DATA PROVIDED —
------------------------------------------------

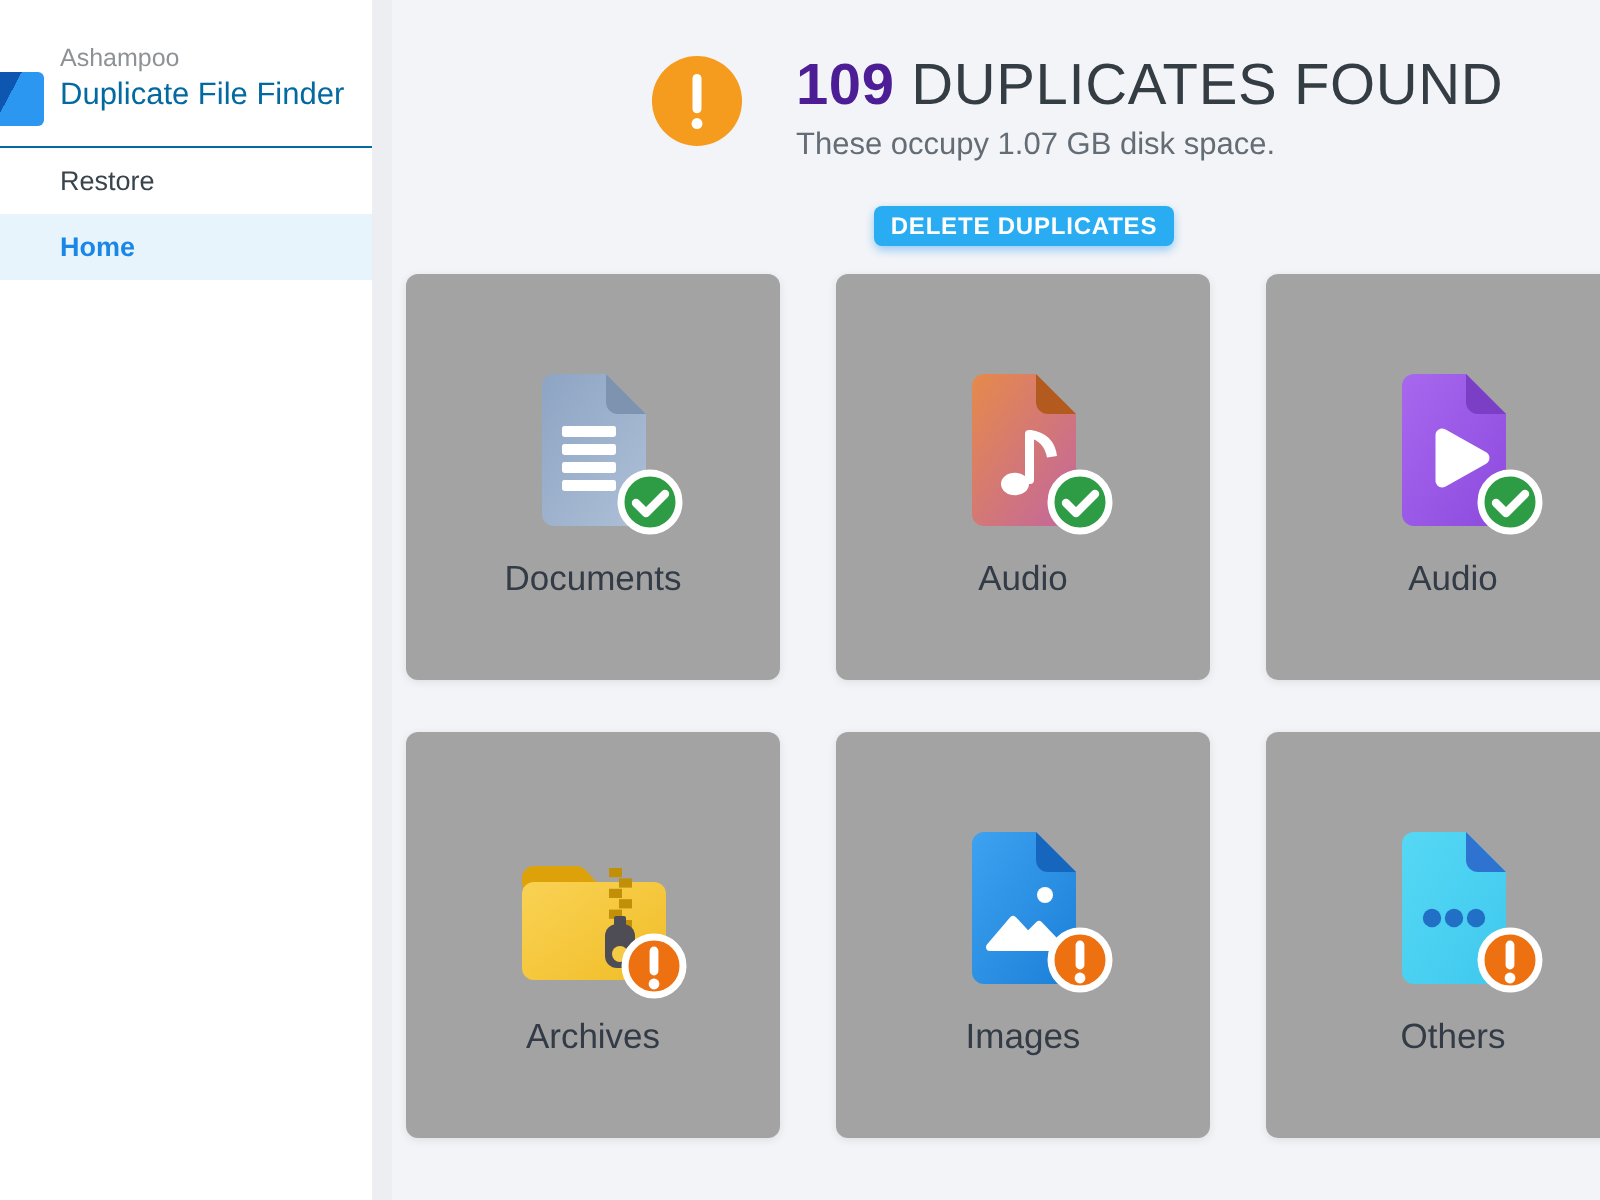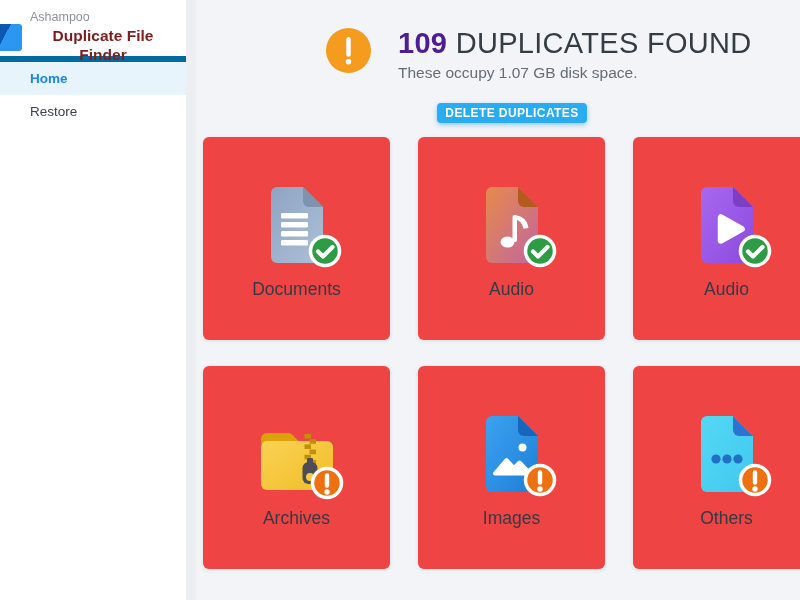--- a/index.html
+++ b/index.html
@@ -9,7 +9,7 @@
 
   
   .sidebar { width:186px; height:100%; background:#ffffff; position:relative; flex:0 0 186px; z-index:2; }
-  .brand { height:62px; border-bottom:6px solid #0369a1; position:relative; padding:10px 10px 0 30px; }
+  .brand { height:62px; border-bottom:1px solid #0369a1; position:relative; padding:10px 10px 0 30px;margin-top:12px; }
   .brand-logo { position:absolute; left:0; top:24px; width:22px; height:27px;
     background:linear-gradient(118deg,#0d57b0 30%,#2b97f1 30%); border-radius:0 3px 3px 0; }
   .brand-company { font-size:12.5px; color:#8d9297; line-height:15px; }

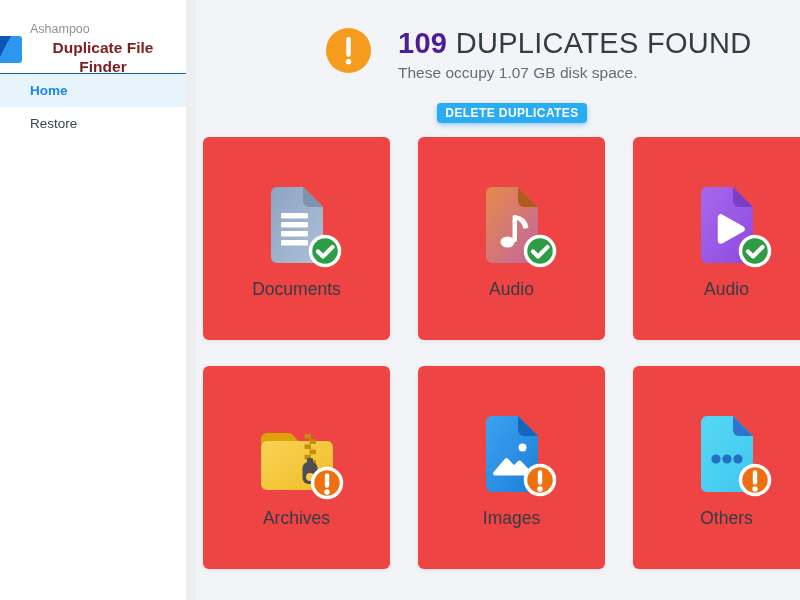--- a/index.html
+++ b/index.html
@@ -13,7 +13,7 @@
   .brand-logo { position:absolute; left:0; top:24px; width:22px; height:27px;
     background:linear-gradient(118deg,#0d57b0 30%,#2b97f1 30%); border-radius:0 3px 3px 0; }
   .brand-company { font-size:12.5px; color:#8d9297; line-height:15px; }
-  .brand-app { font-size:15.5px; font-weight:bold; color:#7f1d1d; line-height:19px; margin-top:1px;text-align:center; }
+  .brand-app { font-size:15.5px; font-weight:normal; color:#0369a1; line-height:19px; margin-top:1px; }
   .nav-item { height:33px; display:flex; align-items:center; padding-left:30px; font-size:13.5px;
     color:#39444d; cursor:pointer; }
   .nav-item.active { background:#e7f4fc; color:#1a87e8; font-weight:bold; }

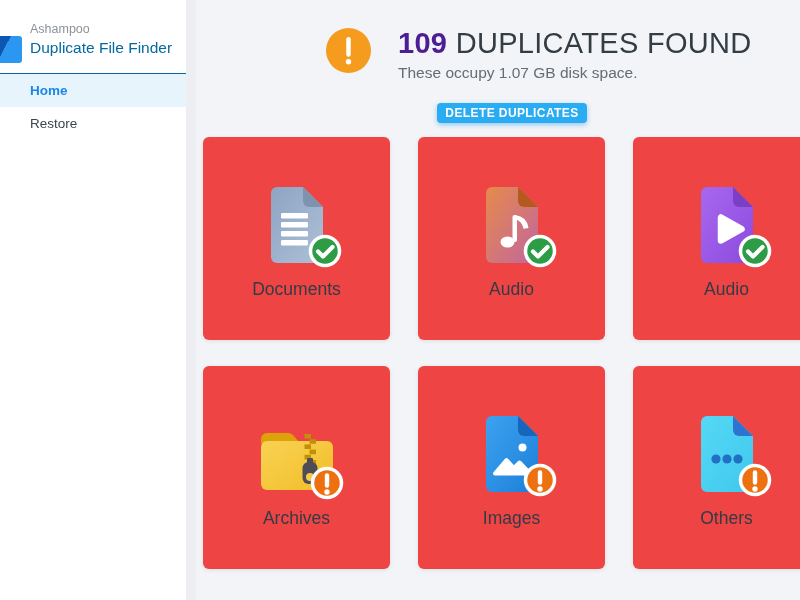--- a/index.html
+++ b/index.html
@@ -52,8 +52,8 @@
       <div class="brand-app">Duplicate File Finder</div>
     </div>
     <nav>
+      <div class="nav-item">Restore</div>
       <div class="nav-item active">Home</div>
-      <div class="nav-item">Restore</div>
     </nav>
   </aside>
 

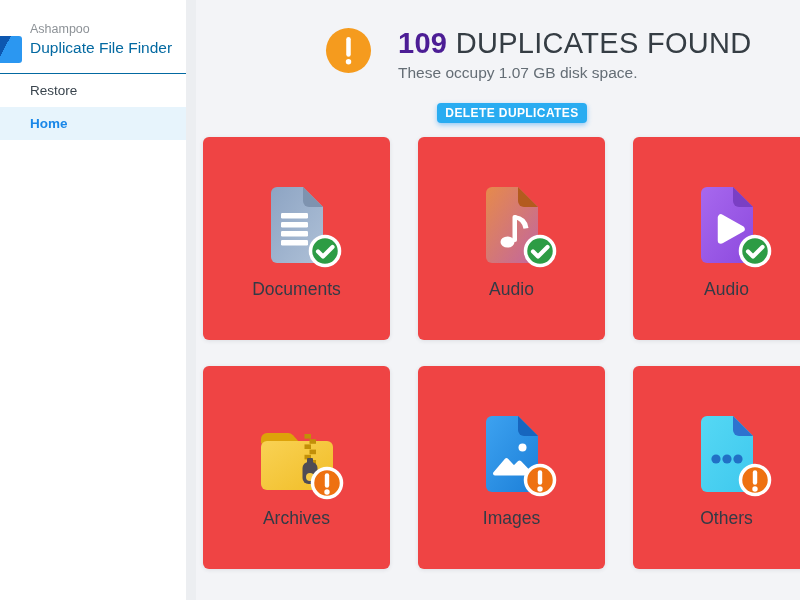--- a/index.html
+++ b/index.html
@@ -35,7 +35,7 @@
 
   .cards { margin-top:14px; display:grid; grid-template-columns:repeat(3,187px); grid-auto-rows:203px;
     gap:26px 28px; width:617px; }
-  .card { background:#ef4444; border-radius:6px; box-shadow:0 1px 4px rgba(25,35,60,.10);
+  .card { background:#a3a3a3; border-radius:6px; box-shadow:0 1px 4px rgba(25,35,60,.10);
     display:flex; flex-direction:column; align-items:center; padding-top:44px; cursor:pointer; }
   .card-label { margin-top:2px; font-size:17.5px; font-weight:500; color:#333b46; }
   .icon-svg { width:96px; height:96px; display:block; }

------------------------------------------------

AIM OF THE EXERCISE — Using the entries above, reproduce word for word only the lines from the one that contains "height:62px; border-bottom:1px solid" to the one that contains "background:#a3a3a3; border-radius:6px; box-shadow:0", both ends included, and drop every picture.

PROBLEM SOLUTION —
+  .brand { height:62px; border-bottom:1px solid #0369a1; position:relative; padding:10px 10px 0 30px;margin-top:12px; }
   .brand-logo { position:absolute; left:0; top:24px; width:22px; height:27px;
     background:linear-gradient(118deg,#0d57b0 30%,#2b97f1 30%); border-radius:0 3px 3px 0; }
   .brand-company { font-size:12.5px; color:#8d9297; line-height:15px; }

--- a/index.html
+++ b/index.html
@@ -13,7 +13,7 @@
   .brand-logo { position:absolute; left:0; top:24px; width:22px; height:27px;
     background:linear-gradient(118deg,#0d57b0 30%,#2b97f1 30%); border-radius:0 3px 3px 0; }
   .brand-company { font-size:12.5px; color:#8d9297; line-height:15px; }
-  .brand-app { font-size:15.5px; font-weight:bold; color:#7f1d1d; line-height:19px; margin-top:1px;text-align:center; }
+  .brand-app { font-size:15.5px; font-weight:normal; color:#0369a1; line-height:19px; margin-top:1px; }
   .nav-item { height:33px; display:flex; align-items:center; padding-left:30px; font-size:13.5px;
     color:#39444d; cursor:pointer; }
   .nav-item.active { background:#e7f4fc; color:#1a87e8; font-weight:bold; }

--- a/index.html
+++ b/index.html
@@ -52,8 +52,8 @@
       <div class="brand-app">Duplicate File Finder</div>
     </div>
     <nav>
+      <div class="nav-item">Restore</div>
       <div class="nav-item active">Home</div>
-      <div class="nav-item">Restore</div>
     </nav>
   </aside>
 

--- a/index.html
+++ b/index.html
@@ -35,7 +35,7 @@
 
   .cards { margin-top:14px; display:grid; grid-template-columns:repeat(3,187px); grid-auto-rows:203px;
     gap:26px 28px; width:617px; }
-  .card { background:#ef4444; border-radius:6px; box-shadow:0 1px 4px rgba(25,35,60,.10);
+  .card { background:#a3a3a3; border-radius:6px; box-shadow:0 1px 4px rgba(25,35,60,.10);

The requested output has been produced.